On Holy Thursday 1916 he was given mobilisation orders to deliver for the following Sunday. He fought in the GPO during the rising, and after the rebels had surrendered he was one of the stretcher-bearers for the wounded James Connolly (qv). He was imprisoned in Stafford jail and later at Frongoch camp, where his commitment to radical nationalism was confirmed and he met many activists, including Michael Collins (qv). In October he resumed his studies at UCD and rejoined E Company. During the summers he worked on the reorganisation of the Volunteers in Donegal and was made commandant of the west Donegal battalion. Following a serious bout of influenza (1918), he gave up his studies and moved home, taking up the post of office accountant in his father's firm. In that year he was appointed commandant of the No.1 Brigade and was elected Sinn Féin MP for Donegal West at the general election. When the first dáil met in January 1919, Sweeney was its youngest member. In March 1920 he was arrested and jailed, briefly in Belfast before being transferred to Wormwood Scrubs, London. He participated in the mass hunger strike of April 1920 and was released. In May 1921 he was appointed officer in command of 1st Northern Division.
After the truce, his admiration for Collins and discussions among his colleagues in Donegal swayed him to support the Anglo–Irish treaty. In the lead-up to the civil war he was involved in smuggling arms across the border to northern nationalists, and became involved in clashes with British troops along the border; seven of his men were killed at Pettigo as a consequence of such a clash. During the civil war he was general in charge of the national army in the north-west; during his period of command four republican prisoners were executed without trial in Drumboe, Co. Donegal. He was also responsible for the execution of his friend, Charlie Daly, which affected him badly. He later commented on the civil war that ‘I've tried to wipe it out of my mind as much as possible’ (Griffith & O'Grady, 306).

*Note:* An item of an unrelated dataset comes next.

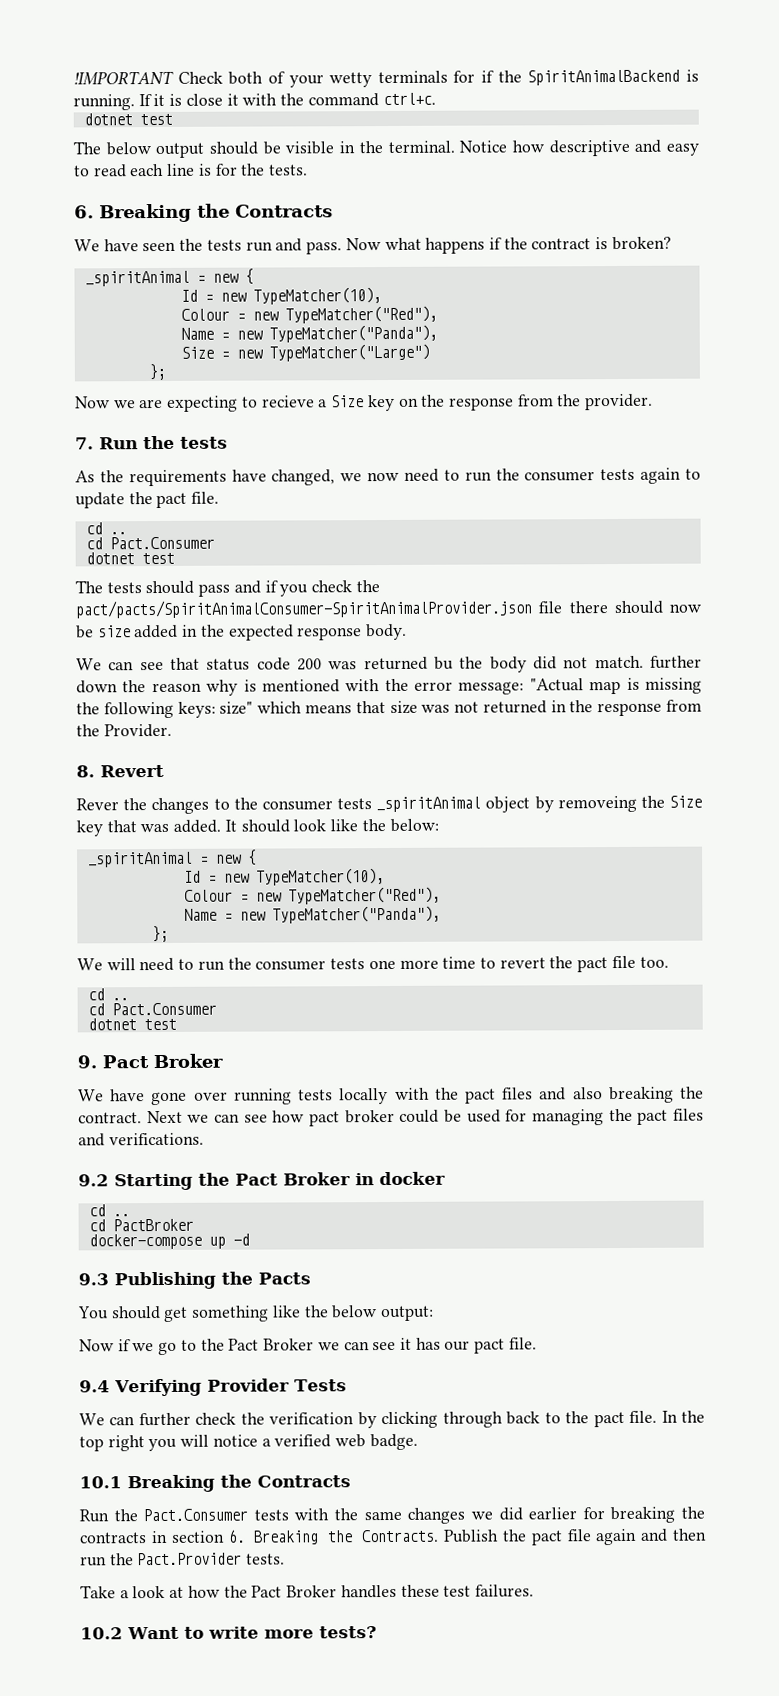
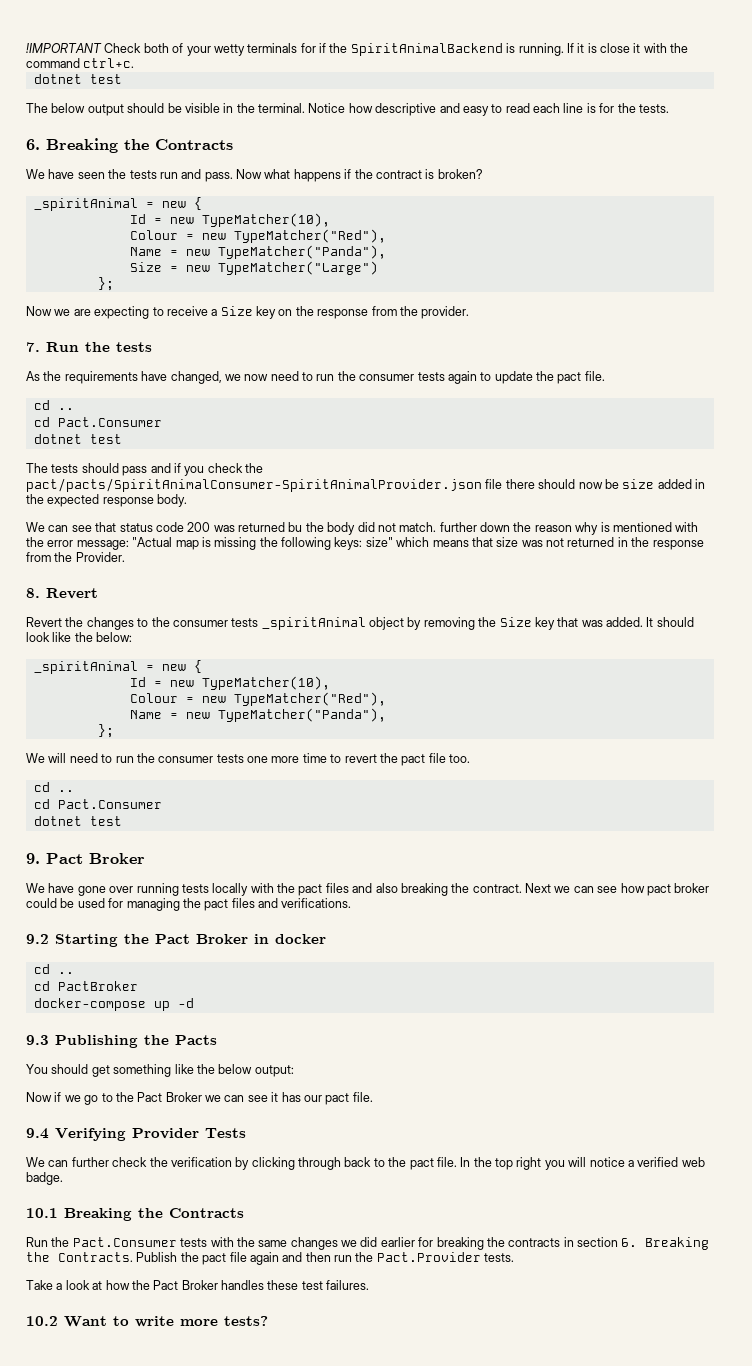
- Now we are expecting to recieve a Size key on the response from the provider.
+ Now we are expecting to receive a Size key on the response from the provider.
- Rever the changes to the consumer tests _spiritAnimal object by removeing the Size key that was added.
+ Revert the changes to the consumer tests _spiritAnimal object by removing the Size key that was added.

He chose not to run in the 1923 general election; remaining in the army, he became GOC Donegal Command (January 1923–March 1924), and was acting chief-of-staff for ten days during the army mutiny of 1924. Between then and October 1927 he had two spells as GOC Curragh Command, interrupted by a period as GOC Western Command. Appointed adjutant-general in October 1928, he became quartermaster-general in February 1929 and chief of staff in June 1929. His term as chief of staff coincided with the political rise of Fianna Fáil, and later he was anxious to insist that the will of the people would have been protected under his command. He served as general officer in the Curragh, Kilkenny, Athlone, Sligo, and Galway districts from 1931 to 1938. After a brief spell as GOC Western Command, based at Athlone, he retired from the army in December 1940.
On leaving the army he settled down in 26 Orchardstown Park, Templeogue, Dublin, working as an insurance inspector for the Canada Life Assurance Company for ten years, before being appointed area officer of the Irish Red Cross Society in 1950. He became general secretary of the society in 1956 and held this position until his retirement in 1962. During his term as general secretary he was involved in transporting Hungarian refugees to Ireland. A devout catholic, he was a member of the third order of St Francis. A member of the Michael Collins Memorial Committee, he also acted as president of the 1916–21 Club. He had two sons and a daughter. He died 25 November 1980 at St Vincent's private nursing home, Dublin, and was buried with full military ceremony in his native parish.